Saint of the Day for Saturday, September 14th, 2019

St. Notburga

Patroness of poor peasants and servants in the Tyrol. Born in Rattenberg, in the Tyrol, she was the daughter of peasants. At eighteen she became a servant in the household of Count Henry of Rattenberg When Notburga repeatedly gave food to the poor, she was dismissed by Count Henry's wife, Ottilia, and took up a position as a servant to a humble farmer. Meanwhile, Henry suffering a run of misfortune and setbacks, wasted no time restoring Notburga to her post after his wife died. Notburga remained his housekeeper for the rest of her life, and was famous for her miracles and concern for the poor.

Saint of the Day for Friday, September 13th, 2019

St. John Chrysostom

St. John, named Chrysostom (golden-mouthed) on account of his eloquence, came into the world of Christian parents, about the year 344, in the city of Antioch. His mother, at the age of 20, was a model of virtue. He studied rhetoric under Libanius, a pagan, the most famous orator of the age.

In 374, he began to lead the life of an anchorite in the mountains near Antioch, but in 386 the poor state of his health forced him to return to Antioch, where he was ordained a priest.

In 398, he was elevated to the See of Constantinople and became one of the greatest lights of the Church. But he had enemies in high places and some were ecclesiastics, not the least being Theophilus, Patriarch of Alexandria, who repented of this before he died. His most powerful enemy, however, was the empress Eudoxia, who was offended by the apostolic freedom of his discourses. Several accusations were brought against him in a pseudo-council, and he was sent into exile.
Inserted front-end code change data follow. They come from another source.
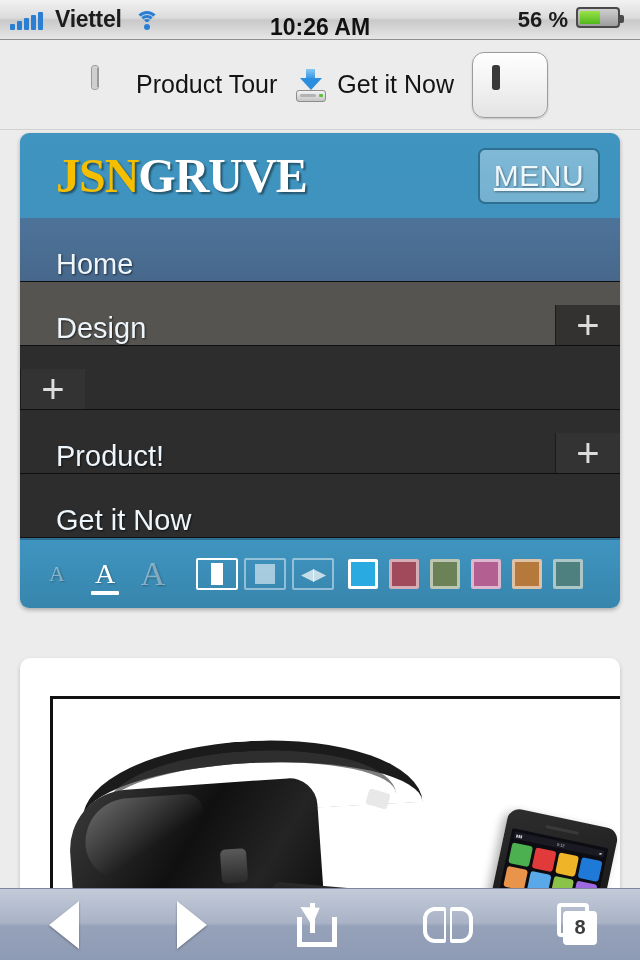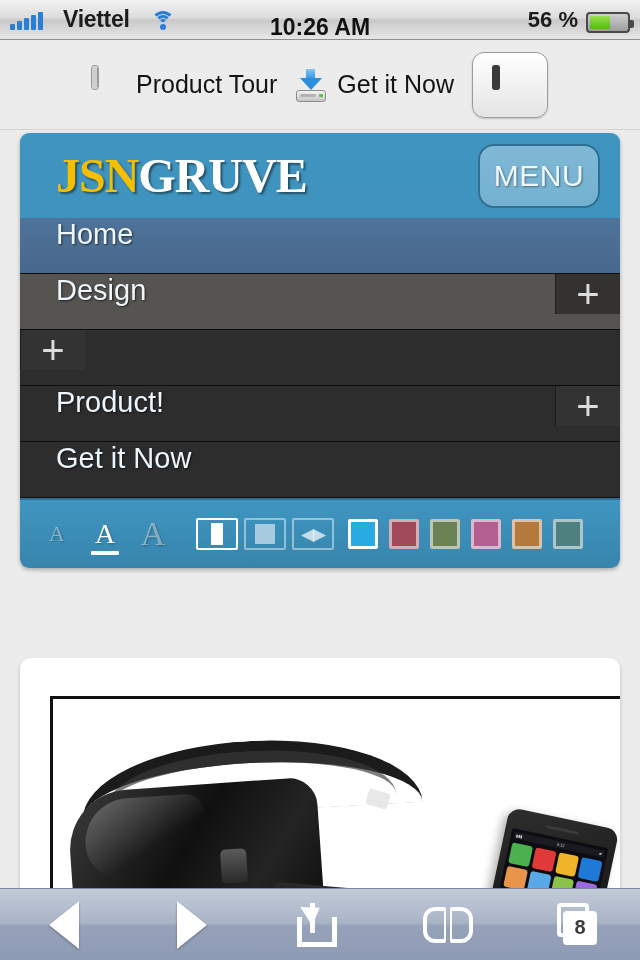"Viettel" .sb-left { gap: 20px -> 12px }
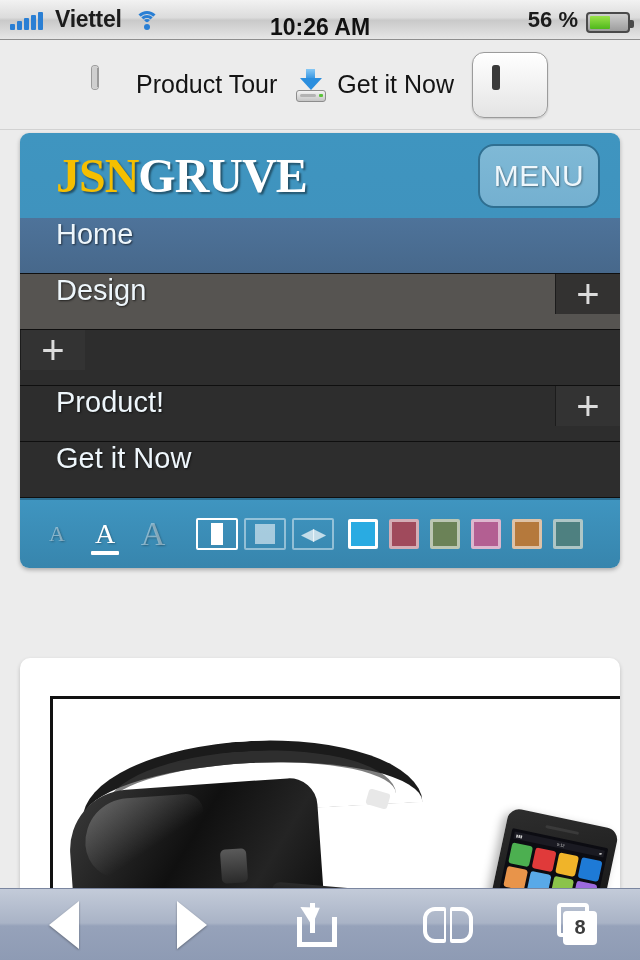"56 %" .sb-right { align-items: flex-end -> flex-start; padding-right: 10px -> 20px }
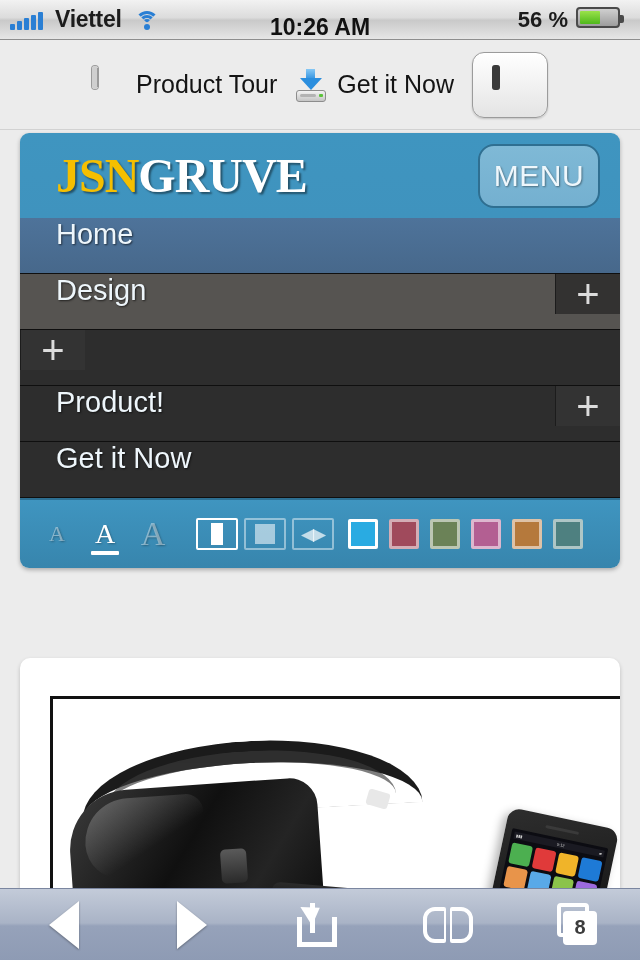"MENU" .menu-btn { border-radius: 16px -> 7px; height: 64px -> 56px; text-decoration: none -> underline }
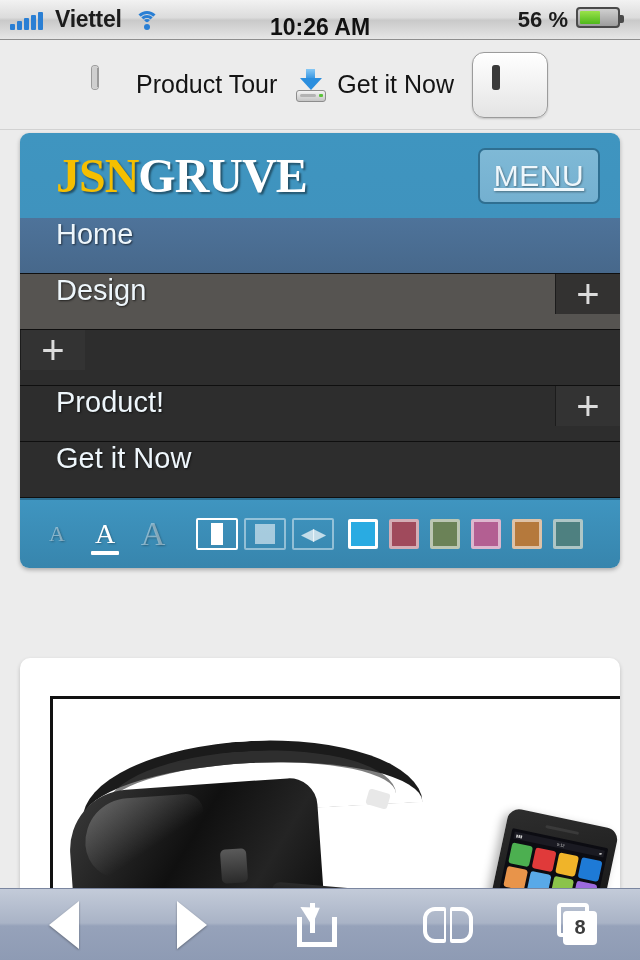"Home" .nav-row { align-items: flex-start -> flex-end; height: 56px -> 64px }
In the midst of his sufferings, like the apostle, St. Paul, whom he so greatly admired, he found the greatest peace and happiness. He had the consolation of knowing that the Pope remained his friend, and did for him what lay in his power. His enemies were not satisfied with the sufferings he had already endured, and they banished him still further, to Pythius, at the very extremity of the Empire. He died on his way there on September 14, 407

Saint of the Day for Wednesday, September 11th, 2019

St. Paphnutius

The holy confessor Paphnutius was an Egyptian who, after having spent several years in the desert under the direction of the great St. Antony, was made bishop in the Upper Thebaid. He was one of those confessors who under the Emperor Maximinus lost the right eye, were hamstrung in one leg, and were afterwards sent to work in the mines. Peace being restored to the Church, Paphnutius returned to his flock, bearing all the rest of his life the glorious marks of his sufferings for the name of his Crucified Master. He was one of the most zealous in defending the Catholic faith against the Arian heresyand for his holiness. As one who had confessed the Faith before persecutors and under torments, he was an outstanding figure of the first General Council of the Church, held at Nicaea in the year 325. Paphnutius, a man who had observed the strictest continence all his life, is said to have distinguished himself at the Council by his opposition to clerical celibacy. Paphnutius said that it was enough to conform to the ancient tradition of the Church, which forbade the clergy marrying after their ordination. To this day it is the law of the Eastern Churches, whether Catholic or dissident, that married men may receive all Holy Orders below the episcopate, and continue to live freely with their wives. St. Paphnutius is sometimes called "the Great" to distinguish him from other saints of the same name; the year of his death is not known. His feast day is September 11.

Saint of the Day for Thursday, September 12th, 2019

St. Ailbhe

Bishop and preacher, one of the saints whose life has been woven into the myths and legends of Ireland. He was a known disciple of St. Patrick, and is called Albeus in some records. What is known about Ailbhe is that he was a missionary in Ireland, perhaps sponsored by King Aengus of Munster. He was also the first bishop of Emily in Munster, Ireland. Legends and traditions abound about his life. One claims that he was left in the woods as an infant and suckled by a wolf. This legend is prompted in part by Ailbhe's later life. An old she-wolf came to Ailbhe for protection from a hunting party, resting her head upon his breast. He is supposed to have been baptized by a priest in northern Ireland, possibly in a British settlement. The so called Acts of Ailbhe are filled with traditions that are not reliable. Ailbhe was noted for his charity and kindness, as well as his eloquent sermons. He is beloved in Ireland.

Saint of the Day for Tuesday, September 10th, 2019

St. Salvius of Albi

Bishop of Albi and a friend of Pope St. Gregory I the Great. Also called Sauve, he was a native of Albi and, originally a lawyer, he entered a monastery and served for a time as a monk before receiving election as abbot. Then, after, hying as a hermit, he became a bishop, serving as shepherd of Albi from 574-584. He reportedly died while caring for the sick during an outbreak of some epidemic. He also ransomed prisoners and brought King Chilperic back to orthodox teachings.